Parabola
- Woman Vol. V, No. 4
- Publisher and editor: Jeff Zaleski
- Categories: Religious and cultural traditions
- Frequency: Quarterly (discontinued)
- Publisher: Society for the Study of Myth and Tradition
- Founder: Dorothea M. Dooling
- Founded: 1976
- First issue: Winter 1976
- Final issue Number: Spring 2025 (April) 50:1
- Country: U.S.
- Based in: New York City
- Language: English
- Website: www.parabola.org (offline)
- ISSN: 0362-1596

= Parabola (magazine) =

Magazine on the subjects of mythology and the world's religious and cultural traditions

Parabola, also known as Parabola: The Search for Meaning, was a Manhattan-based quarterly magazine on the subjects of mythology and the world's religious and cultural traditions. Founder and editor Dorothea M. Dooling began publishing in 1976. It was published by The Society for the Study of Myth and Tradition, a not-for-profit organization.

==Title etymology==
The name of the magazine is explained by the editors as follows:

The parabola represents the epitome of a quest. It is the metaphorical journey to a particular point, and then back home, along a similar path perhaps, but in a different direction, after which the traveler is essentially, irrevocably changed.

==Subtitle changes==
The magazine's subtitle has changed over the years. In its first years, it was Parabola: Myth and the Quest for Meaning, then Parabola: The Magazine of Myth and Tradition, later Parabola: Myth, Tradition, and the Search for Meaning, Parabola: Myth, Tradition, and the Search for Meaning, Parabola: Where Spiritual Traditions Meet, and its current title as of October 2019, Parabola: The Search for Meaning.

==Issues and subjects==

Each issue focuses on a particular subject, with each article related to the main subject.
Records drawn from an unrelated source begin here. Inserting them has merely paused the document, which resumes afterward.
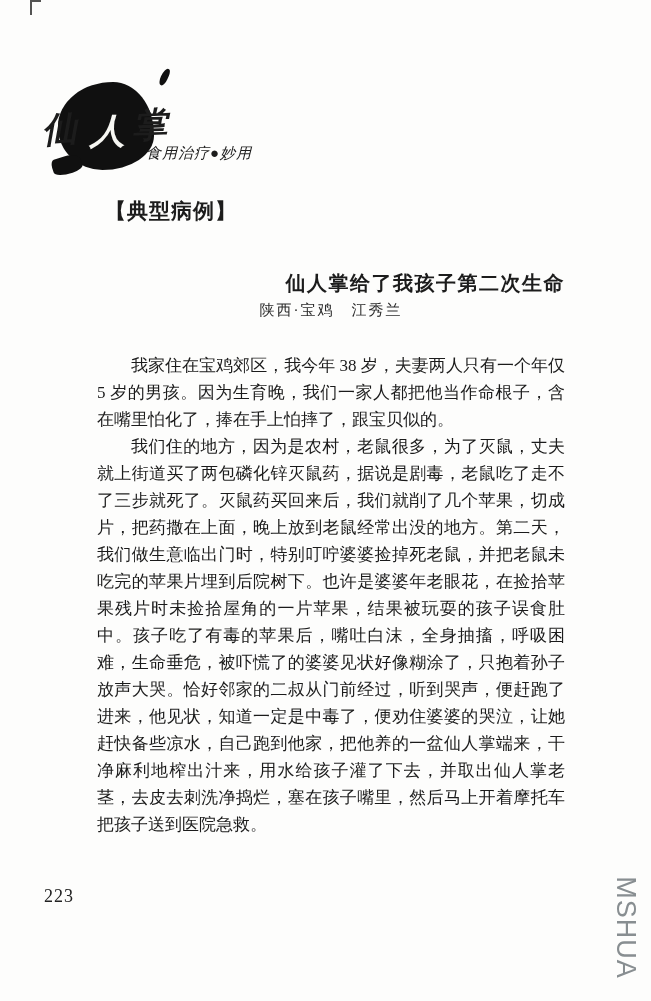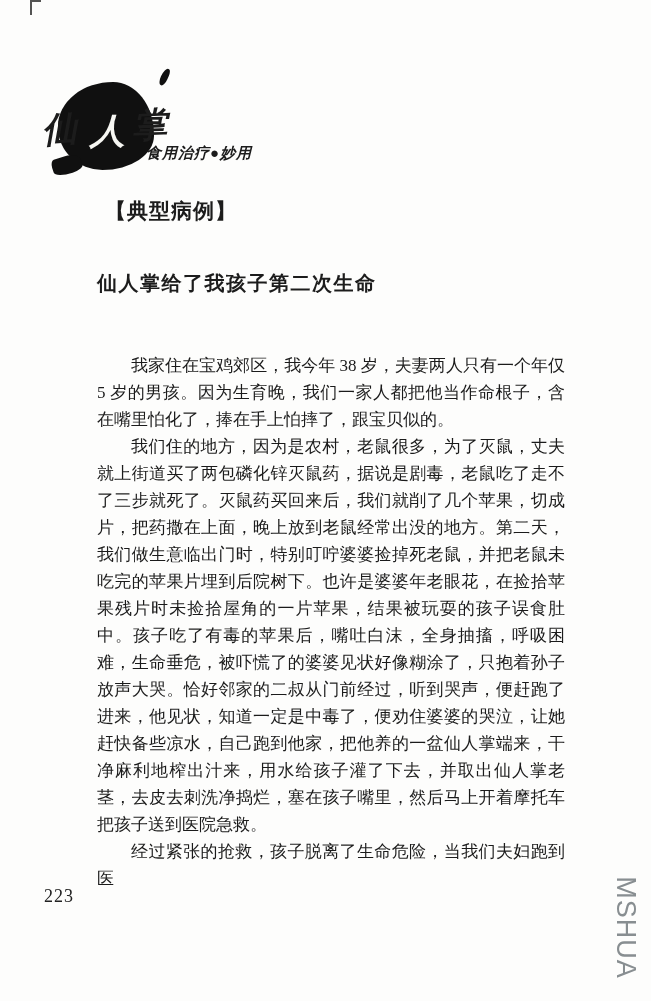"食用治疗●妙用" .logo-subtitle { font-weight: bold -> normal }
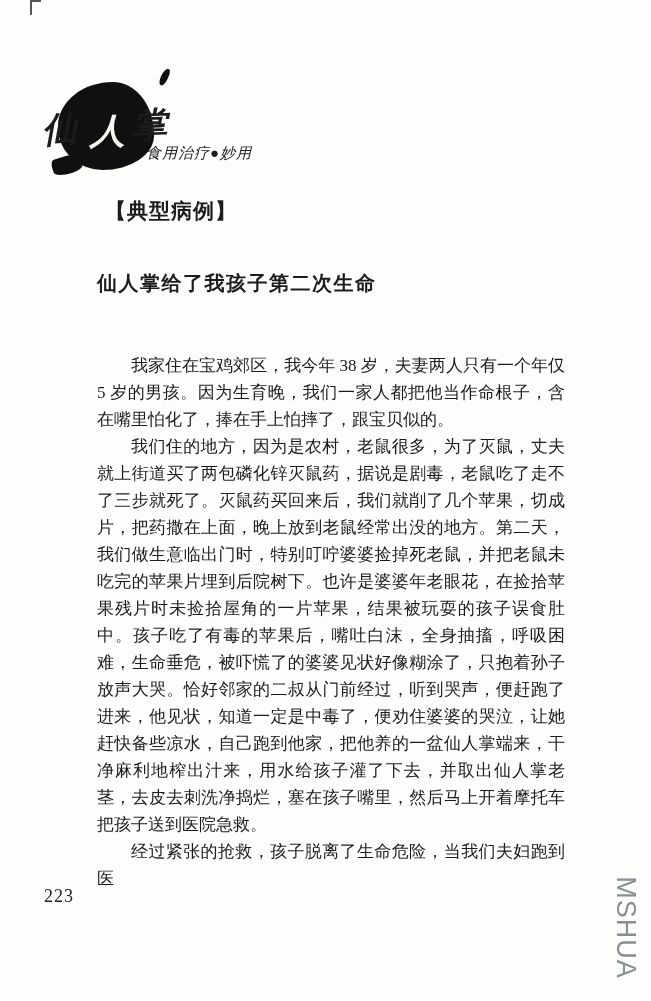"仙人掌给了我孩子第二次生命" .article-title { text-align: left -> right }
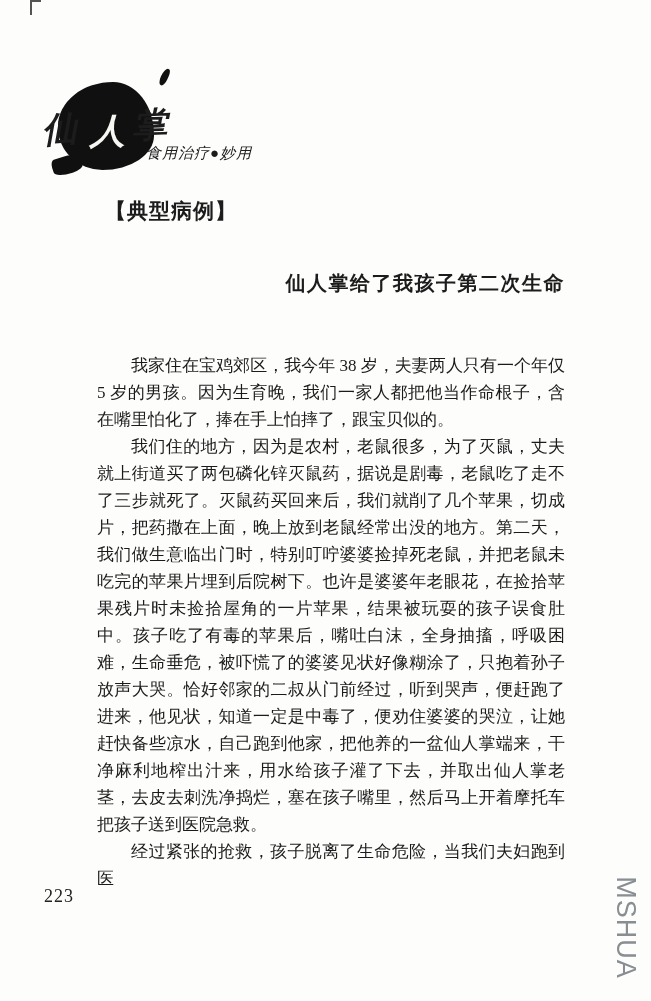"陕西·宝鸡 江秀兰" div.article-byline { html: none -> <div>陕西·宝鸡 江秀兰</div> }
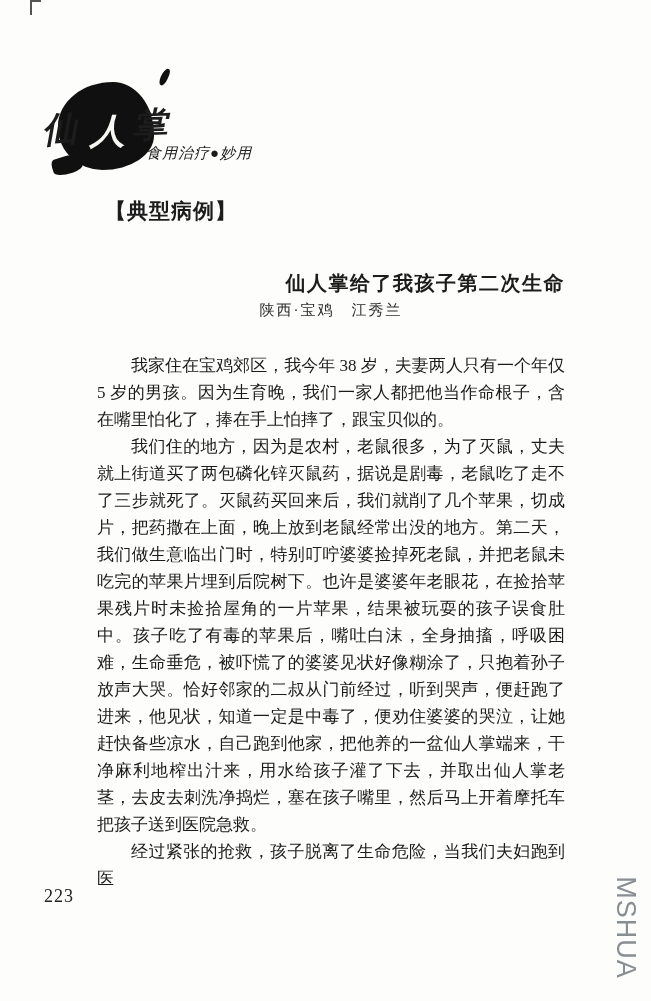"经过紧张的抢救，孩子脱离了生命危险，当我们夫妇跑到医" p { html: <p>经过紧张的抢救，孩子脱离了生命危险，当我们夫妇跑到医</p> -> none }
The subjects of the first five years' issues included creation, relationships, death, magic and hero mythology.

==Featured authors==

Authors contributing articles to Parabola are listed as contributing editors, and include Joseph Campbell, Ursula K. Le Guin, Mircea Eliade, Jacob Needleman, Thomas Moore, Christmas Humphries, William Irwin Thompson, Isaac Bashevis Singer, David Rosenberg, P. L. Travers, Jane Yolen, Robert Lawlor, Pablo Neruda, Keith Critchlow, Elaine Pagels, James Hillman, Robert Bly, Gary Snyder, David Abram, John Shirley, Howard Schwartz, Italo Calvino, David Rothenberg, John Anthony West, and many others in the fields of Jungian psychology, spirituality, ecology and the aforementioned subjects. The journal also publishes interviews with many of the same figures, as well as reviews of books in these fields.

==Closure==
On April 4, 2025, the editors of Parabola announced that the journal was being discontinued, saying "The financial challenges posed by today’s publishing environment have proven insurmountable." Stephen Schiff, Chairman of the Board of the Society for the Study of Myth and Tradition, wrote "We are a casualty of the market forces to which so many other periodicals have succumbed." The website remained active until the end of April 2025 and subscribers were allowed to download an unlimited number of PDF back issues free of charge. The Society then closed the website, which has been taken over by Études Architectural Solutions.

==Related materials==

In addition to the journal, Parabola at one time also produced books, recordings and videos, including And There Was Light, by Jacques Lusseyran; Sons of the Wind: the Sacred Stories of the Lakota; I Become Part of It: the Sacred Dimensions in Native American Life, edited by D. M. Dooling and Paul Jordan-Smith; The Bestiary of Christ by Louis Charbonneau-Lassay and D. M. Dooling; A Way of Working, edited by D. M. Dooling; as well as the extended video The Power of Myth, Bill Moyers's interview with Joseph Campbell.